### DATA EXCERPTS
***

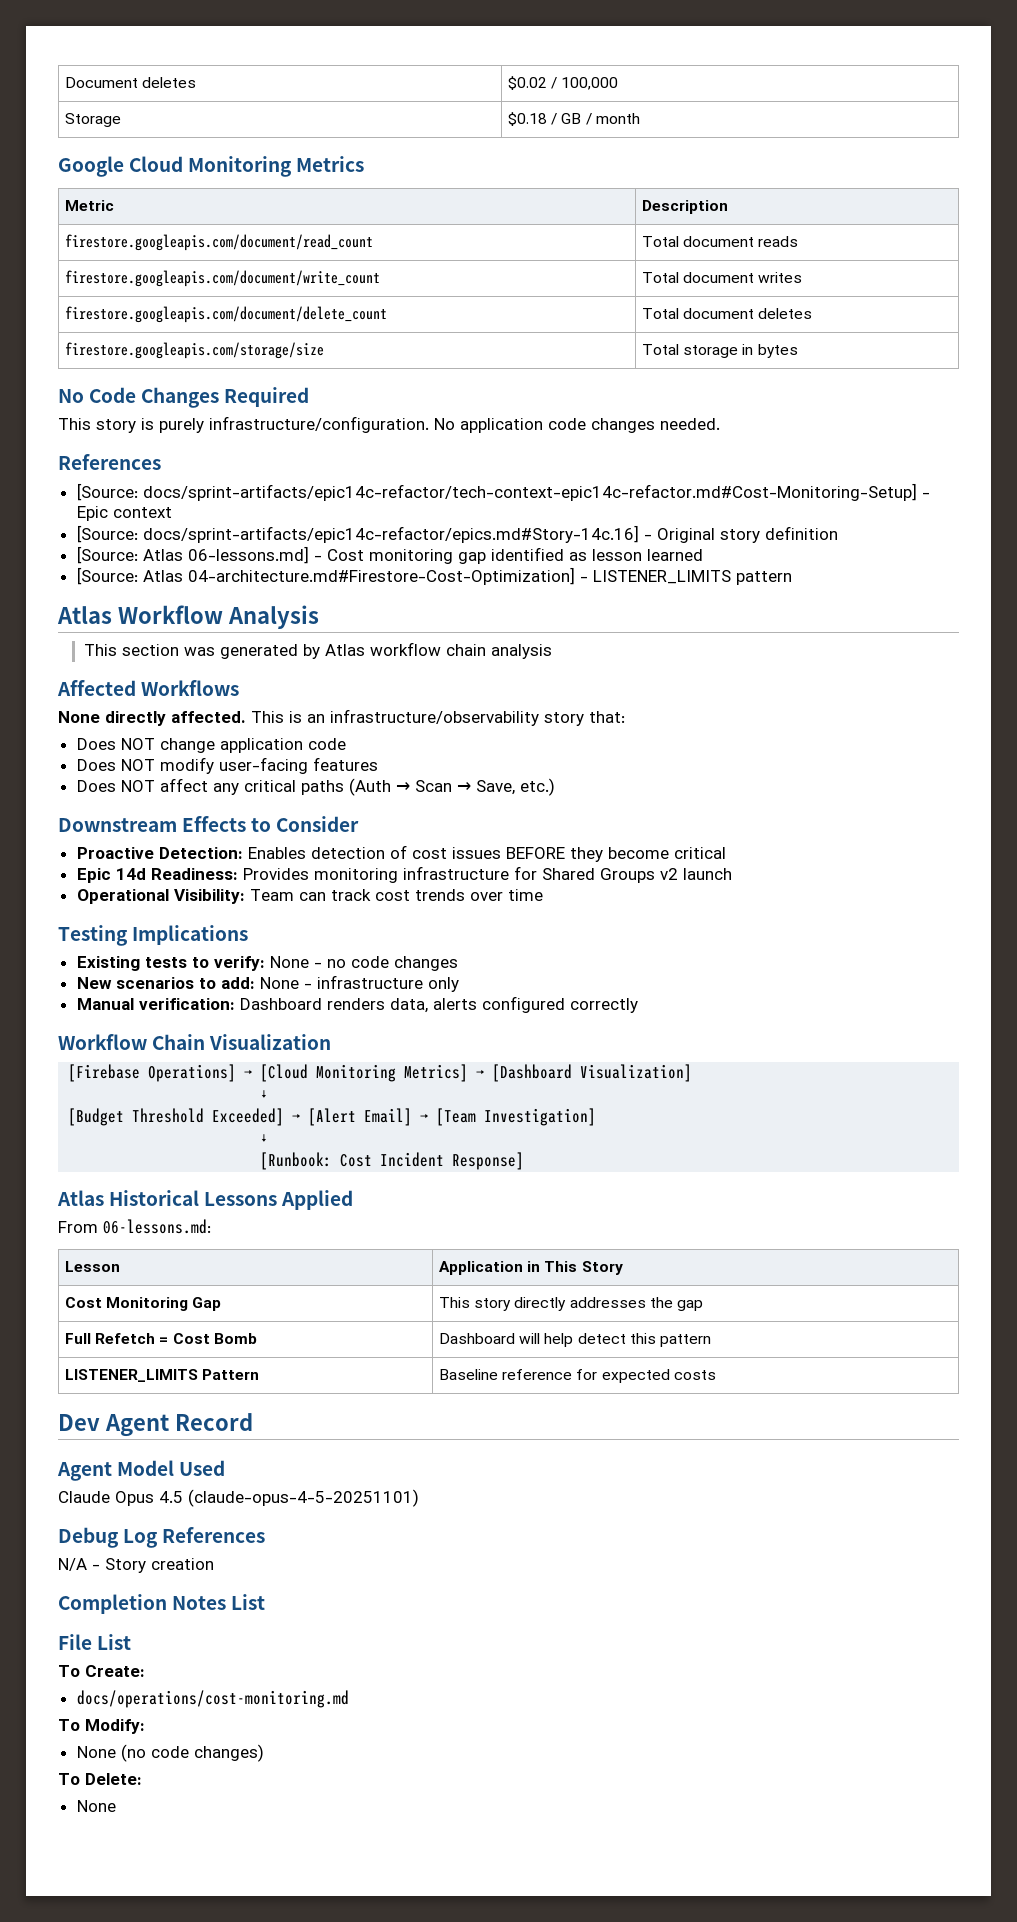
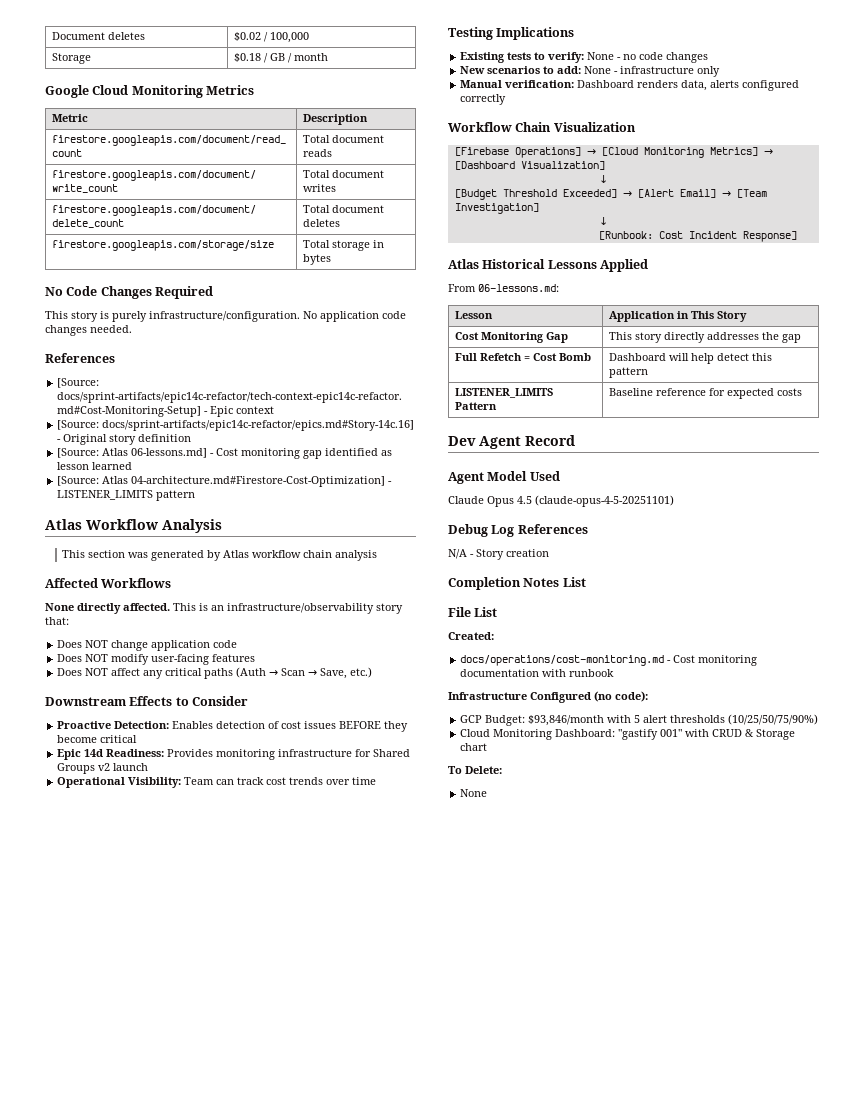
- To Create:
+ Created:
- docs/operations/cost-monitoring.md
- To Modify:
- None (no code changes)
+ docs/operations/cost-monitoring.md - Cost monitoring documentation with runbook
+ Infrastructure Configured (no code):
+ GCP Budget: $93,846/month with 5 alert thresholds (10/25/50/75/90%)
+ Cloud Monitoring Dashboard: "gastify 001" with CRUD & Storage chart

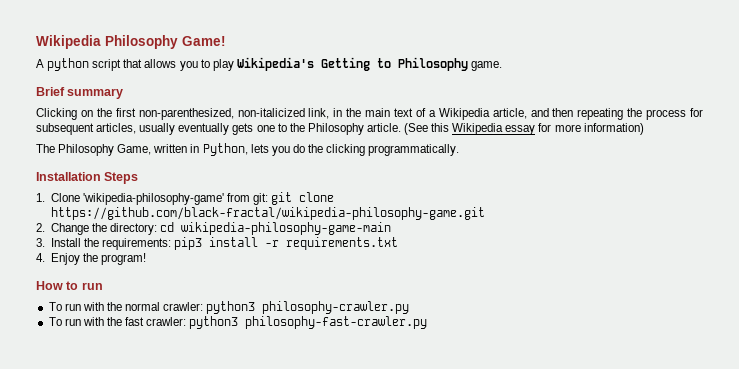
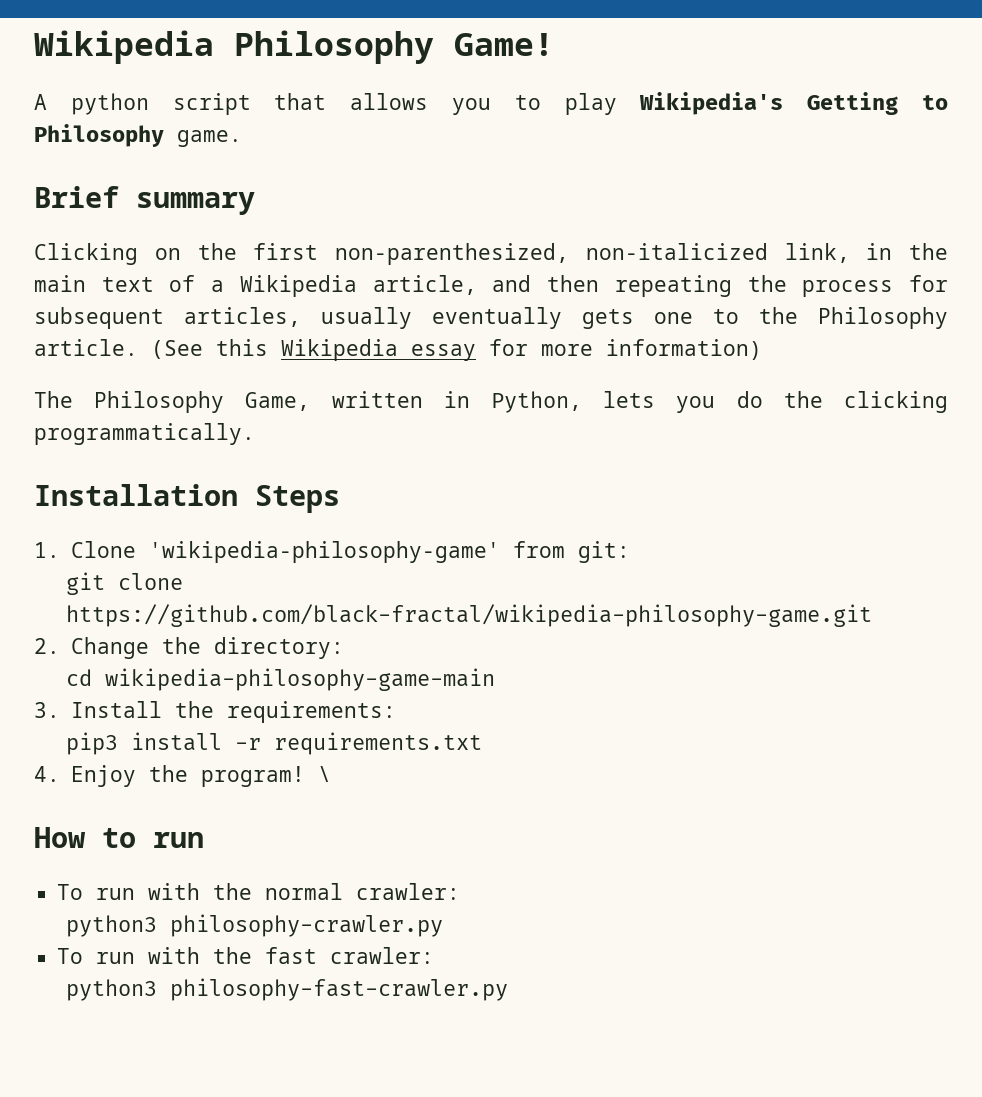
- 1. Clone 'wikipedia-philosophy-game' from git: git clone https://github.com/black-fractal/wikipedia-philosophy-game.git
+ 1. Clone 'wikipedia-philosophy-game' from git:
+ git clone https://github.com/black-fractal/wikipedia-philosophy-game.git
- 2. Change the directory: cd wikipedia-philosophy-game-main
+ 2. Change the directory:
+ cd wikipedia-philosophy-game-main
- 3. Install the requirements: pip3 install -r requirements.txt
+ 3. Install the requirements:
+ pip3 install -r requirements.txt
+ \
- To run with the normal crawler: python3 philosophy-crawler.py
+ To run with the normal crawler:
+ python3 philosophy-crawler.py
- To run with the fast crawler: python3 philosophy-fast-crawler.py
+ To run with the fast crawler:
+ python3 philosophy-fast-crawler.py

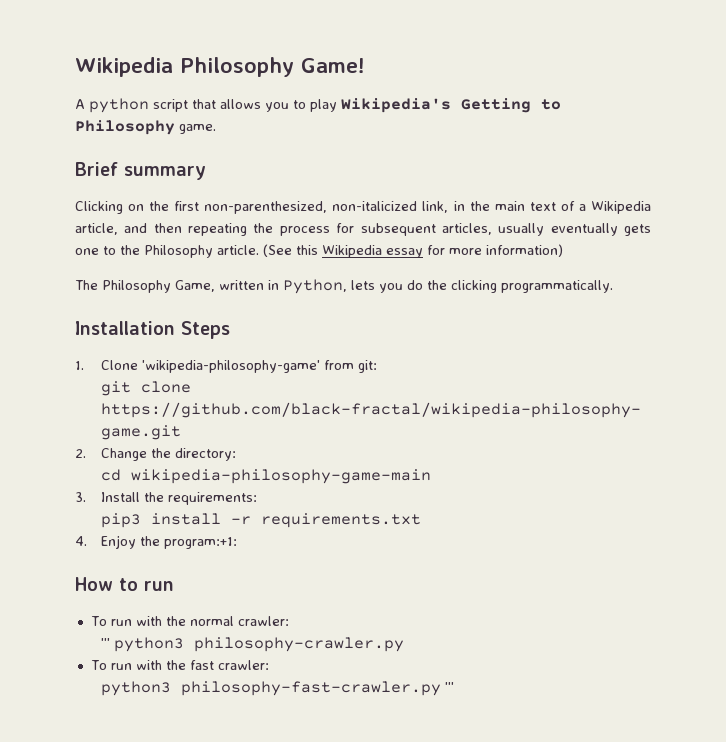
- 4. Enjoy the program! \
+ 4. Enjoy the program:+1:
- python3 philosophy-crawler.py
+ ''' python3 philosophy-crawler.py
- python3 philosophy-fast-crawler.py
+ python3 philosophy-fast-crawler.py '''

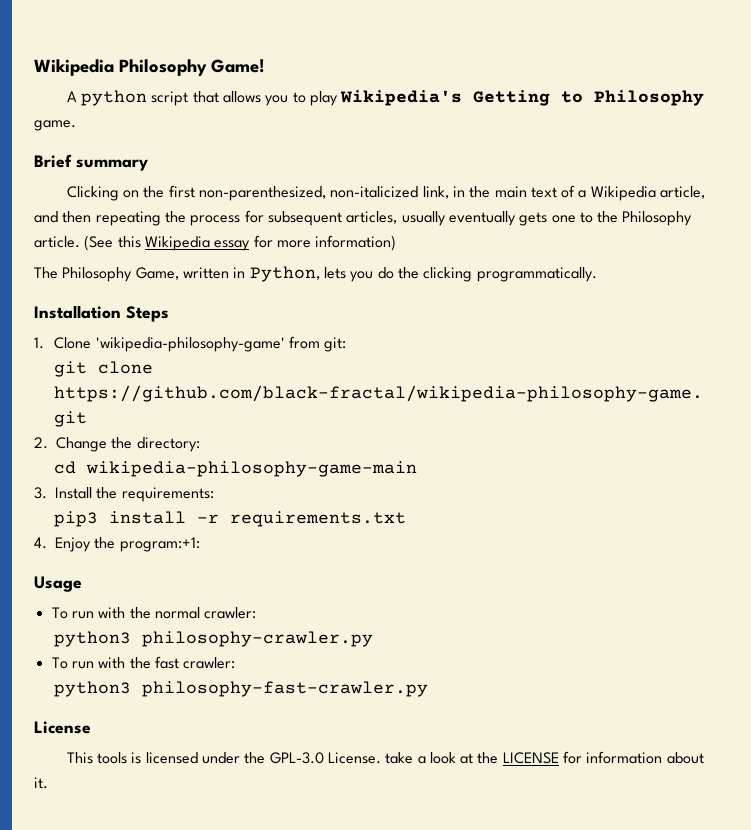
- How to run
+ Usage
- ''' python3 philosophy-crawler.py
+ python3 philosophy-crawler.py
- python3 philosophy-fast-crawler.py '''
+ python3 philosophy-fast-crawler.py
+ License
+ This tools is licensed under the GPL-3.0 License. take a look at the LICENSE for information about it.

***

### ACTION ITEM
Starting from the records above, copy each line where the string "black" is found.

### TASK RESULT
- 1. Clone 'wikipedia-philosophy-game' from git: git clone https://github.com/black-fractal/wikipedia-philosophy-game.git
+ git clone https://github.com/black-fractal/wikipedia-philosophy-game.git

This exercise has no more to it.